Efficiency of design matrix multiplication vs. range indexing in the framework of a hierarchical model

In the framework of a hierarchical model I defined a transformed parameter in the form
p = p_0 + D * \theta * \sigma_{\theta},
where D is a ‘design matrix’ of dimension (n,d), for number of data points n and number of groups d, encoding the group association, and where \theta is a vector of length d for the normalised deviations of p from p_0 per group and where \sigma_{\theta} is the standard deviation of the deviation of p from p_0 (i.e. p \sim \mathcal{N}(p_0, \sigma_{\theta})).

Alternatively, I can write
p = p_0 + \theta[I] * \sigma_{\theta} ,
where I is an array of indices of length n encoding the group association.
I checked that stan correctly broadcasts the vector of \theta's.

Is the alternative more efficient, or can stan deal quickly which the sparse matrix in the first option?
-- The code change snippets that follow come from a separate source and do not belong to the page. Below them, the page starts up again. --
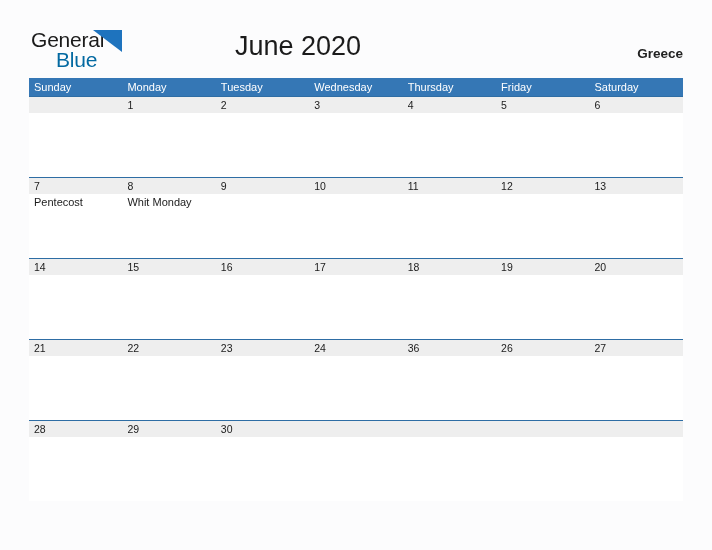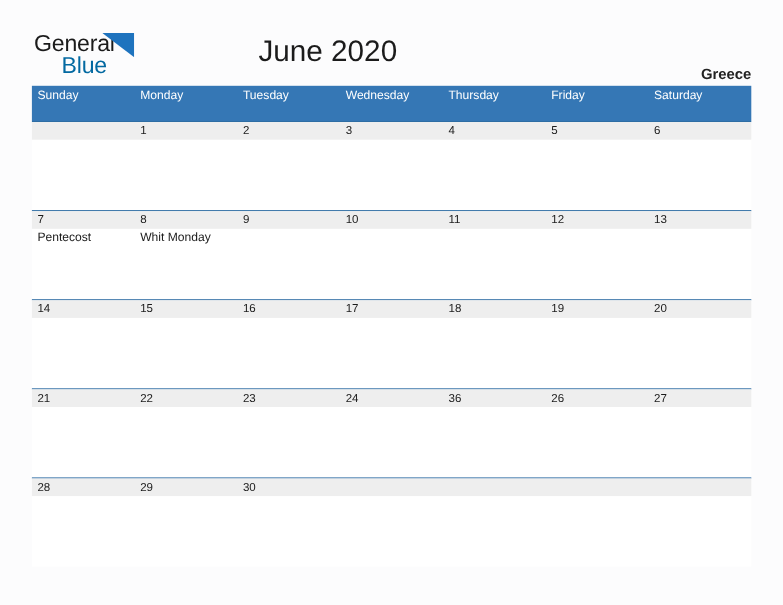--- a/index.html
+++ b/index.html
@@ -72,39 +72,39 @@
     text-align: center;
     font-size: 27px;
     color: #1b1b1b;
     font-family: "Liberation Sans", sans-serif;
     letter-spacing: 0px;
   }
 
   .country {
     position: absolute;
     right: 29px;
-    top: 60px;
+    top: 46px;
     font-size: 13.5px;
     color: #222;
     font-weight: bold;
     font-family: "Liberation Sans", sans-serif;
   }
 
   
   .cal {
     position: absolute;
     left: 29px;
     top: 78px;
     width: 654px;
   }
 
   .dow-row {
     display: flex;
     width: 654px;
-    height: 32px;
+    height: 18px;
     background: #3577b5;
   }
   .dow {
     width: 93.43px;
     box-sizing: border-box;
     padding-left: 5px;
     color: #ffffff;
     font-size: 11px;
     line-height: 18px;
     font-family: "Liberation Sans", sans-serif;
The indexing thing is easier if you are writing your own Stan code, and possibly faster, particularly if all the non-zero elements of the design matrix would be 1. There is a csr_matrix_times_vector function in Stan for this sort of situation, but it isn’t as fast as what one might hope.

1 Like

Great. Thank you very much for this very fast answer! Then, I will change this to optimise the code.